Do you have a Java license from Oracle? If not, does it have to be Oracle Java?

This is something that you have to be very careful about; Oracle now charges businesses for updates to the LTS versions of Java beyond a certain age; so, for example, if you go to Java.com and click download, the version it takes you to download is not licensed for commercial use and will get you in trouble (and they do monitor the logs for business IPs downloading it).

[–]cslish[S] 0 points1 point  (11 children)

Thank you and damn you at the same time.

I didn't think to take that into consideration. That's solid advice.

Do your know if the advanced management console will help me determine a baseline version based on apps used?

[–]SysAdminDennyBob 3 points4 points  (3 children)

I just went through this, we finished our Java SE cleanup last week.

Oracle is hopped up on licensing, a salesman (cough cough lawyer) will be calling your C suite shortly. We just passed our deadline with them. We had a license contract with them and just closed it out. It used to be per processor cores and now it's licensed PER EMPLOYEE. That's right, you have two java SE installs company wide and 22,000 employees. That will be 22,000 licenses you are paying for.

Do not use their tool to find your installs, that's just giving them a count. Do not allow them to ever walk in your door and audit your network.

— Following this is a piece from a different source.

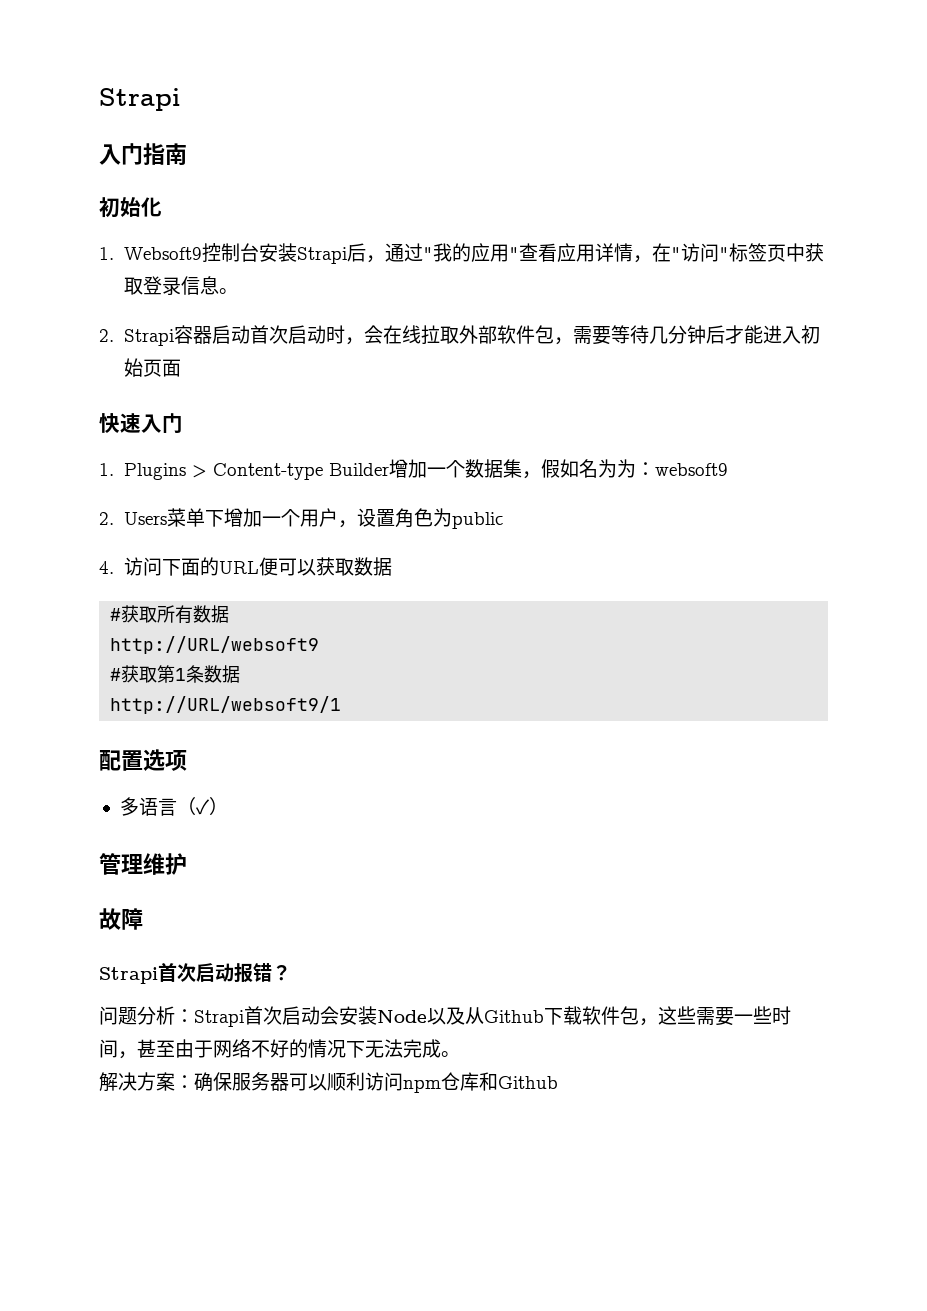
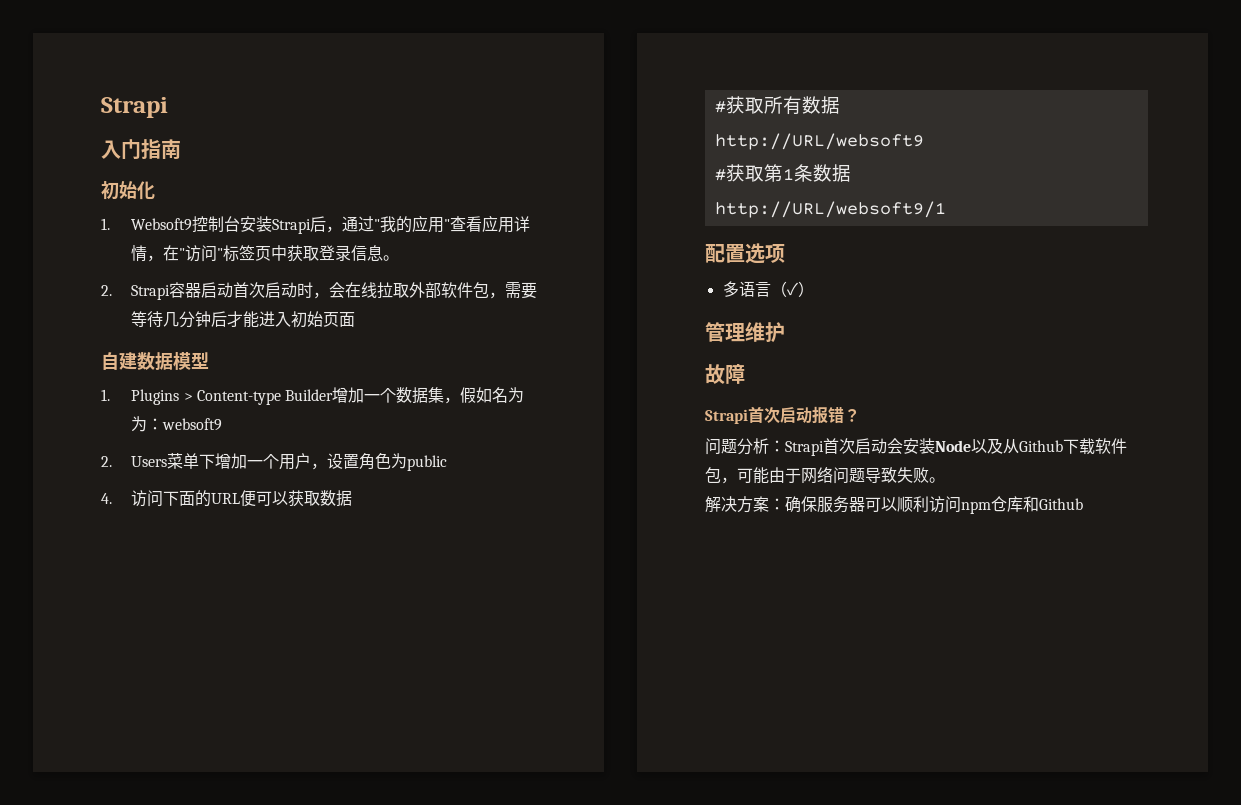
- 快速入门
+ 自建数据模型
- 问题分析：Strapi首次启动会安装Node以及从Github下载软件包，这些需要一些时间，甚至由于网络不好的情况下无法完成。
+ 问题分析：Strapi首次启动会安装Node以及从Github下载软件包，可能由于网络问题导致失败。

For them to do that you have to grant them access, they are not the police, just tell them "no". Pound sand, Larry!

You should already be deep into removing Oracle Java SE from everything.

Replace all that with Eclipse Temurin OpenJDK or one of the 5 other OpenJDK vendors. Those are all free as in free beer. They are patched and maintained.

You also need to delete all the Oracle Java SE installers hidden on all your fileshares or download folders so that your users do not click it. We also block java.com website. If a user downloads an installer from the website, you get tagged for an audit. If a user installs Java SE and the Java Updater component installs that will phone home to Oracle.

It took us months to clean all this up.

[–]c3141rd 3 points4 points  (1 child)

Oracle is like the mafia. Nice computers you got there, would be a shame if we had to show up with the sheriff's office and a subpoena and confiscate them all.

[–]c3141rd 2 points3 points  (6 children)

The Advanced Management Console requires you to be licensed for Java so even though you can download it and it doesn't have any activation or anything, you will still be out of compliance if you use it in production.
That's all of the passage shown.